### What you should do
Find the string "fill" in the entries and copy each line that has it.

### Front-end code change data
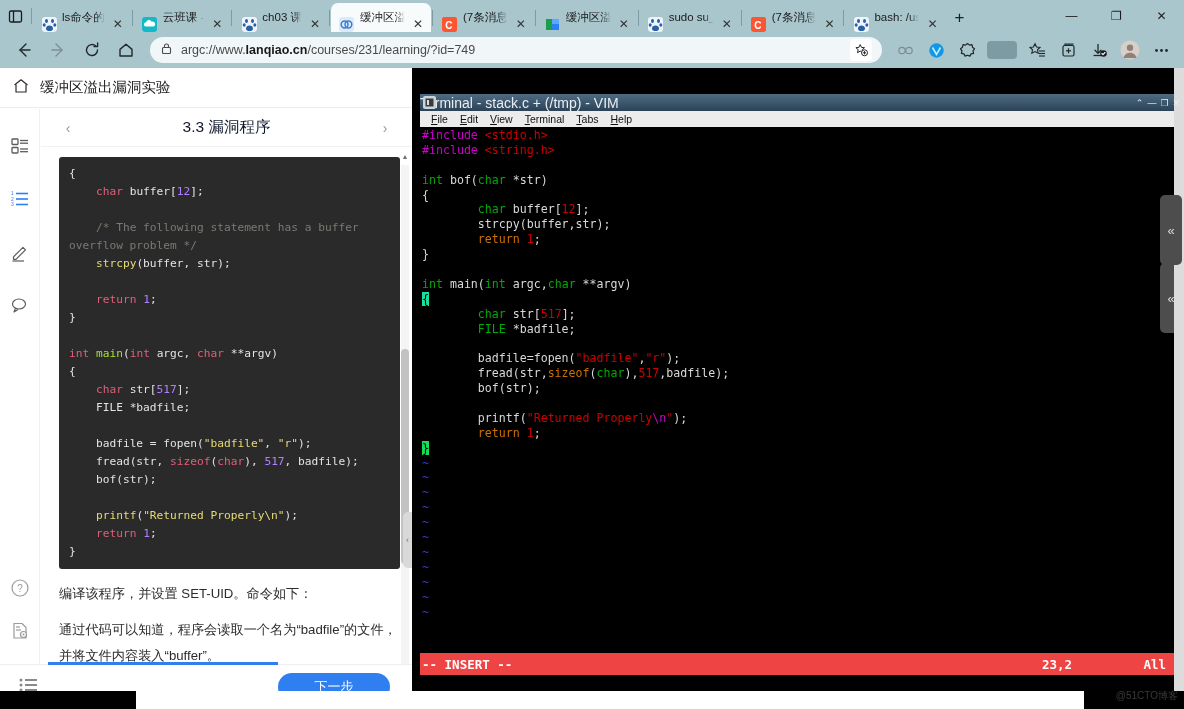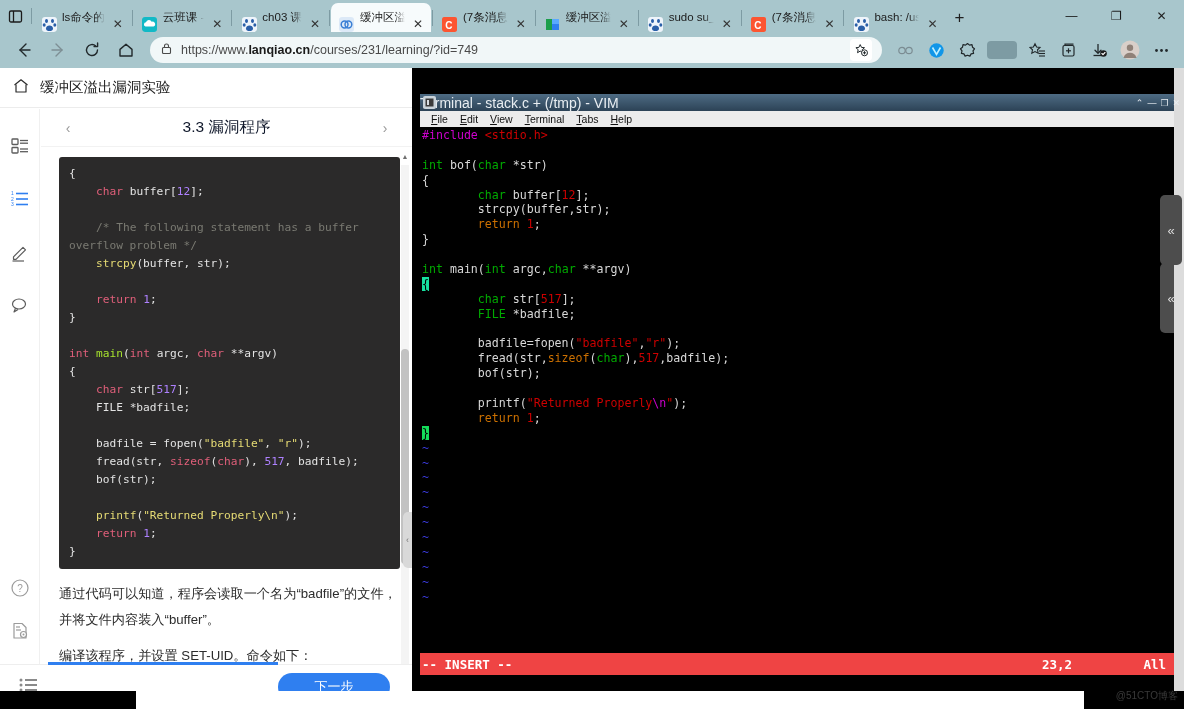--- a/index.html
+++ b/index.html
@@ -363,7 +363,7 @@
               <path d="M4.5 5.5V4a2 2 0 0 1 4 0v1.5" fill="none" stroke="#4a4a4a" stroke-width="1.1"></path>
             </svg>
         </span>
-        <span class="url"><span>https://www.</span><b>lanqiao.cn</b><span>/courses/231/learning/?id=749</span></span>
+        <span class="url"><span>argc://www.</span><b>lanqiao.cn</b><span>/courses/231/learning/?id=749</span></span>
         <span class="fav-add">
           <svg width="14" height="14" viewBox="0 0 14 14">
               <path d="M6.2 1.6l1.3 2.8 3 .3-2.3 2 .7 3-2.7-1.6L3.5 9.7l.7-3-2.3-2 3-.3z" fill="none" stroke="#21282b" stroke-width="1"></path>

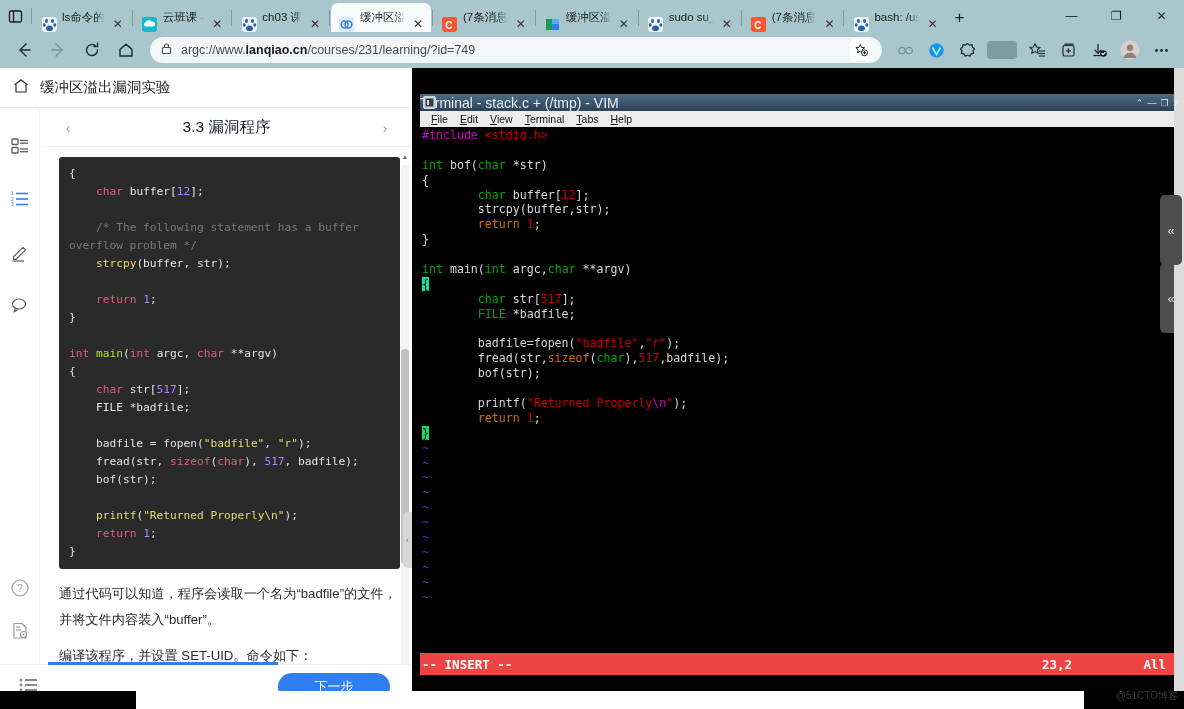--- a/index.html
+++ b/index.html
@@ -596,6 +596,7 @@
 
     <div class="vm-term" id="vm-term">
         <div class="ln"><span class="mag">#include </span><span class="red">&lt;stdio.h&gt;</span></div>
+        <div class="ln"><span class="mag">#include </span><span class="red">&lt;string.h&gt;</span></div>
         <div class="ln"> </div>
         <div class="ln"><span class="grn">int</span><span class="wht"> bof(</span><span class="grn">char</span><span class="wht"> *str)</span></div>
         <div class="ln"><span class="wht">{</span></div>

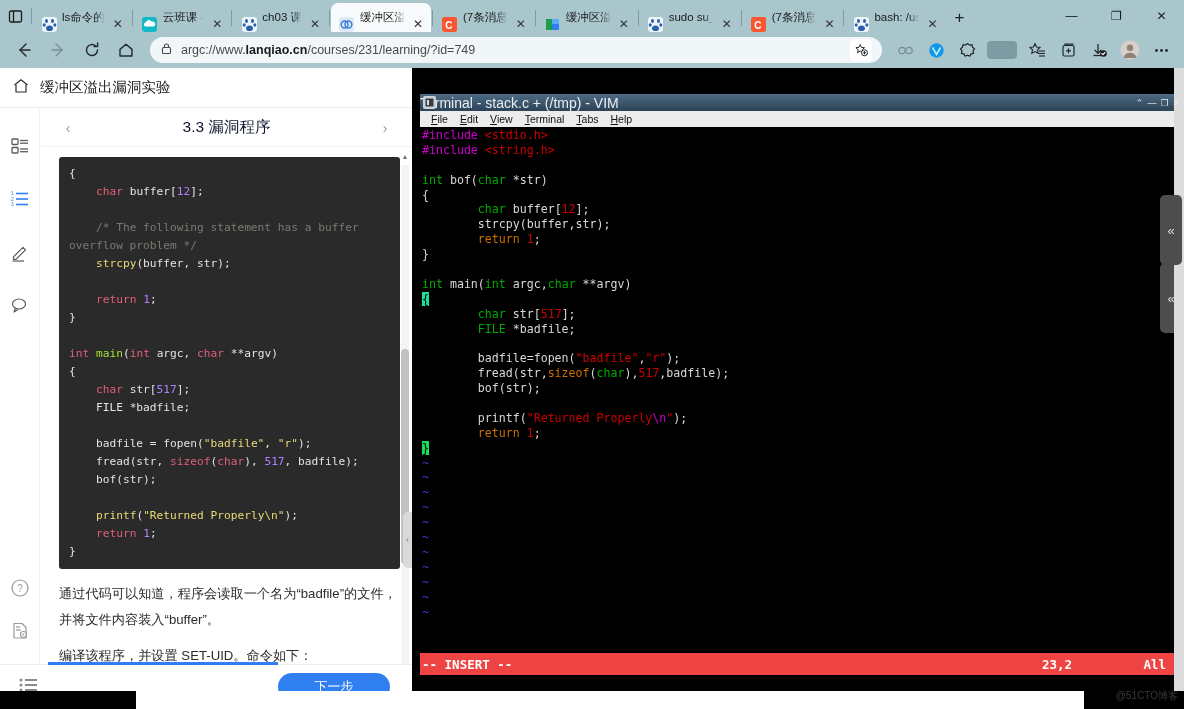--- a/index.html
+++ b/index.html
@@ -535,8 +535,8 @@
 <span class="wht">    </span><span class="kw">return</span><span class="wht"> </span><span class="num">1</span><span class="wht">;</span>
 <span class="wht">}</span>
 </pre>
+        <p class="para">编译该程序，并设置 SET-UID。命令如下：</p>
         <p class="para">通过代码可以知道，程序会读取一个名为“badfile”的文件，并将文件内容装入“buffer”。</p>
-        <p class="para">编译该程序，并设置 SET-UID。命令如下：</p>
         <pre class="code" id="lq-code-2" style="margin-bottom:0;"><span class="wht">sudo su</span>
 <span class="wht">gcc -m32 -g -z execstack -fno-stack-</span>
 </pre>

### Answer
               <path d="M4.5 5.5V4a2 2 0 0 1 4 0v1.5" fill="none" stroke="#4a4a4a" stroke-width="1.1"></path>
               <path d="M6.2 1.6l1.3 2.8 3 .3-2.3 2 .7 3-2.7-1.6L3.5 9.7l.7-3-2.3-2 3-.3z" fill="none" stroke="#21282b" stroke-width="1"></path>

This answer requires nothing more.